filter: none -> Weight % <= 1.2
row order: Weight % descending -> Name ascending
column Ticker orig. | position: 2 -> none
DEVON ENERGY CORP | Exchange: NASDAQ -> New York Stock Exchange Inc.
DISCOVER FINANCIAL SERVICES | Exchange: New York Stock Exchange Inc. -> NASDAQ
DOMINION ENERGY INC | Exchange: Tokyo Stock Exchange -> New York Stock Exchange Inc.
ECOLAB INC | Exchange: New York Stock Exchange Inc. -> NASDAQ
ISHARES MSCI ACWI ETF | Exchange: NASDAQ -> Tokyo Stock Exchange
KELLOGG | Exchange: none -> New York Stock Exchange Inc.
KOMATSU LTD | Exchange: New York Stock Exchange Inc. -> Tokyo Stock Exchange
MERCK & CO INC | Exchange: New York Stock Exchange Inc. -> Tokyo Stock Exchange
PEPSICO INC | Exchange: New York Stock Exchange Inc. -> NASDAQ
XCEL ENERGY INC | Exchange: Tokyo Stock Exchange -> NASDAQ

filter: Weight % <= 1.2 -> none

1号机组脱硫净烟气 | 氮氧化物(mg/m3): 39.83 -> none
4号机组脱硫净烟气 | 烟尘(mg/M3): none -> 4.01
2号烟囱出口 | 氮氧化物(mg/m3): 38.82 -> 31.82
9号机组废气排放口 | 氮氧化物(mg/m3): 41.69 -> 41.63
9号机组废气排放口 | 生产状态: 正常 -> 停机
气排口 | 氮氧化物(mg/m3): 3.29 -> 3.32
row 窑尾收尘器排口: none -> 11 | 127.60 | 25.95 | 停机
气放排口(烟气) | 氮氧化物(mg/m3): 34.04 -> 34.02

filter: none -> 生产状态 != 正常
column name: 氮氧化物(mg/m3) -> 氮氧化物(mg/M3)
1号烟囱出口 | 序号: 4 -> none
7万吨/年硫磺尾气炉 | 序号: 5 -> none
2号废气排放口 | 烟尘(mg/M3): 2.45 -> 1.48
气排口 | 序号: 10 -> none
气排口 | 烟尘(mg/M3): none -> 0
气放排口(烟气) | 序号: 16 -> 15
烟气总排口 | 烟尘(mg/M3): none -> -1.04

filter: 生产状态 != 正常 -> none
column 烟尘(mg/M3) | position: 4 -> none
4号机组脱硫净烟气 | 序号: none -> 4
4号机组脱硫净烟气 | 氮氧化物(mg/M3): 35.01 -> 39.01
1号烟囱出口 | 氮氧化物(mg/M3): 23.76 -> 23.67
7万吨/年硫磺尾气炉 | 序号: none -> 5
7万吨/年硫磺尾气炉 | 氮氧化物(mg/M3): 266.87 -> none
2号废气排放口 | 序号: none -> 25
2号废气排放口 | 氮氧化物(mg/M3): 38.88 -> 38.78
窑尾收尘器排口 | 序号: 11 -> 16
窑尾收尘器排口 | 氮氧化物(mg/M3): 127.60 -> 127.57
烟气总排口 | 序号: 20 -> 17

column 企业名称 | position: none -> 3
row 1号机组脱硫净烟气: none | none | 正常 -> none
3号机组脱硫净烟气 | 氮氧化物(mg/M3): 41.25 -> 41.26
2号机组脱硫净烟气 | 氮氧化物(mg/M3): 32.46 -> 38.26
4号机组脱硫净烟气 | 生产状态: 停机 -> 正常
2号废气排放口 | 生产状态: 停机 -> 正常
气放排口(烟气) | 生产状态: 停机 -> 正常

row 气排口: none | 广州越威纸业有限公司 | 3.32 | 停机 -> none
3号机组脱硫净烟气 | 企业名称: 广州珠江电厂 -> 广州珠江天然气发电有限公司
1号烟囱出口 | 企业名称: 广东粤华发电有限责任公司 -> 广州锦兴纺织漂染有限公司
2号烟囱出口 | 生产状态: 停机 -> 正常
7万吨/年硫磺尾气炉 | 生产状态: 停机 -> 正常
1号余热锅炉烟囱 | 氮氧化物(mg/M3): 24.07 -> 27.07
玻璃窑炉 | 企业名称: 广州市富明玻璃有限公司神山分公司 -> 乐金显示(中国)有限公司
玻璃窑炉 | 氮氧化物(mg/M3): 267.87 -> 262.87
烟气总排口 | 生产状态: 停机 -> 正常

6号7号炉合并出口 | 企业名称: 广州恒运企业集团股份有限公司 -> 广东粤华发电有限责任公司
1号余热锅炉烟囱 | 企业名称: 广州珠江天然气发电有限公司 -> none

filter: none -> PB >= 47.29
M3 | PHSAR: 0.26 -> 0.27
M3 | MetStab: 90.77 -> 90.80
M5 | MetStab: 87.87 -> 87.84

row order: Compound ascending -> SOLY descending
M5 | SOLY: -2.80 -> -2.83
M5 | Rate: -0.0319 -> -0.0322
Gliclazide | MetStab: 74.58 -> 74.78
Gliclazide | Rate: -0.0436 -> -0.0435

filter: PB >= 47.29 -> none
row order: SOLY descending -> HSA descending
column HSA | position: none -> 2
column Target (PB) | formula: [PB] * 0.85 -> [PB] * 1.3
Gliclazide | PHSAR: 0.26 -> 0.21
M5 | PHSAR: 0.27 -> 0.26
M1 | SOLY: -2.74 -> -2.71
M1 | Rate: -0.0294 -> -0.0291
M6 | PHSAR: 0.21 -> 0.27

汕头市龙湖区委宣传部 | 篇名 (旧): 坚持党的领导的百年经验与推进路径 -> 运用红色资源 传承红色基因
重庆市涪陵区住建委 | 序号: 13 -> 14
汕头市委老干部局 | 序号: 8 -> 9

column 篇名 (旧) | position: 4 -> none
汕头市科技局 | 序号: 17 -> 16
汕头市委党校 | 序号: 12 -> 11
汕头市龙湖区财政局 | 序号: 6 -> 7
◆ ◆ ◆ ◆
▶ **TASK STATEMENT**
Using the data above, reproduce exactly the lines between those holding "DISCOVER FINANCIAL SERVICES" and "1号余热锅炉烟囱 | 企业名称: 广州珠江天然气发电有限公司 -> none", inclusive, and no others.

▶ **EXERCISE RESULT**
DISCOVER FINANCIAL SERVICES | Exchange: New York Stock Exchange Inc. -> NASDAQ
DOMINION ENERGY INC | Exchange: Tokyo Stock Exchange -> New York Stock Exchange Inc.
ECOLAB INC | Exchange: New York Stock Exchange Inc. -> NASDAQ
ISHARES MSCI ACWI ETF | Exchange: NASDAQ -> Tokyo Stock Exchange
KELLOGG | Exchange: none -> New York Stock Exchange Inc.
KOMATSU LTD | Exchange: New York Stock Exchange Inc. -> Tokyo Stock Exchange
MERCK & CO INC | Exchange: New York Stock Exchange Inc. -> Tokyo Stock Exchange
PEPSICO INC | Exchange: New York Stock Exchange Inc. -> NASDAQ
XCEL ENERGY INC | Exchange: Tokyo Stock Exchange -> NASDAQ

filter: Weight % <= 1.2 -> none

1号机组脱硫净烟气 | 氮氧化物(mg/m3): 39.83 -> none
4号机组脱硫净烟气 | 烟尘(mg/M3): none -> 4.01
2号烟囱出口 | 氮氧化物(mg/m3): 38.82 -> 31.82
9号机组废气排放口 | 氮氧化物(mg/m3): 41.69 -> 41.63
9号机组废气排放口 | 生产状态: 正常 -> 停机
气排口 | 氮氧化物(mg/m3): 3.29 -> 3.32
row 窑尾收尘器排口: none -> 11 | 127.60 | 25.95 | 停机
气放排口(烟气) | 氮氧化物(mg/m3): 34.04 -> 34.02

filter: none -> 生产状态 != 正常
column name: 氮氧化物(mg/m3) -> 氮氧化物(mg/M3)
1号烟囱出口 | 序号: 4 -> none
7万吨/年硫磺尾气炉 | 序号: 5 -> none
2号废气排放口 | 烟尘(mg/M3): 2.45 -> 1.48
气排口 | 序号: 10 -> none
气排口 | 烟尘(mg/M3): none -> 0
气放排口(烟气) | 序号: 16 -> 15
烟气总排口 | 烟尘(mg/M3): none -> -1.04

filter: 生产状态 != 正常 -> none
column 烟尘(mg/M3) | position: 4 -> none
4号机组脱硫净烟气 | 序号: none -> 4
4号机组脱硫净烟气 | 氮氧化物(mg/M3): 35.01 -> 39.01
1号烟囱出口 | 氮氧化物(mg/M3): 23.76 -> 23.67
7万吨/年硫磺尾气炉 | 序号: none -> 5
7万吨/年硫磺尾气炉 | 氮氧化物(mg/M3): 266.87 -> none
2号废气排放口 | 序号: none -> 25
2号废气排放口 | 氮氧化物(mg/M3): 38.88 -> 38.78
窑尾收尘器排口 | 序号: 11 -> 16
窑尾收尘器排口 | 氮氧化物(mg/M3): 127.60 -> 127.57
烟气总排口 | 序号: 20 -> 17

column 企业名称 | position: none -> 3
row 1号机组脱硫净烟气: none | none | 正常 -> none
3号机组脱硫净烟气 | 氮氧化物(mg/M3): 41.25 -> 41.26
2号机组脱硫净烟气 | 氮氧化物(mg/M3): 32.46 -> 38.26
4号机组脱硫净烟气 | 生产状态: 停机 -> 正常
2号废气排放口 | 生产状态: 停机 -> 正常
气放排口(烟气) | 生产状态: 停机 -> 正常

row 气排口: none | 广州越威纸业有限公司 | 3.32 | 停机 -> none
3号机组脱硫净烟气 | 企业名称: 广州珠江电厂 -> 广州珠江天然气发电有限公司
1号烟囱出口 | 企业名称: 广东粤华发电有限责任公司 -> 广州锦兴纺织漂染有限公司
2号烟囱出口 | 生产状态: 停机 -> 正常
7万吨/年硫磺尾气炉 | 生产状态: 停机 -> 正常
1号余热锅炉烟囱 | 氮氧化物(mg/M3): 24.07 -> 27.07
玻璃窑炉 | 企业名称: 广州市富明玻璃有限公司神山分公司 -> 乐金显示(中国)有限公司
玻璃窑炉 | 氮氧化物(mg/M3): 267.87 -> 262.87
烟气总排口 | 生产状态: 停机 -> 正常

6号7号炉合并出口 | 企业名称: 广州恒运企业集团股份有限公司 -> 广东粤华发电有限责任公司
1号余热锅炉烟囱 | 企业名称: 广州珠江天然气发电有限公司 -> none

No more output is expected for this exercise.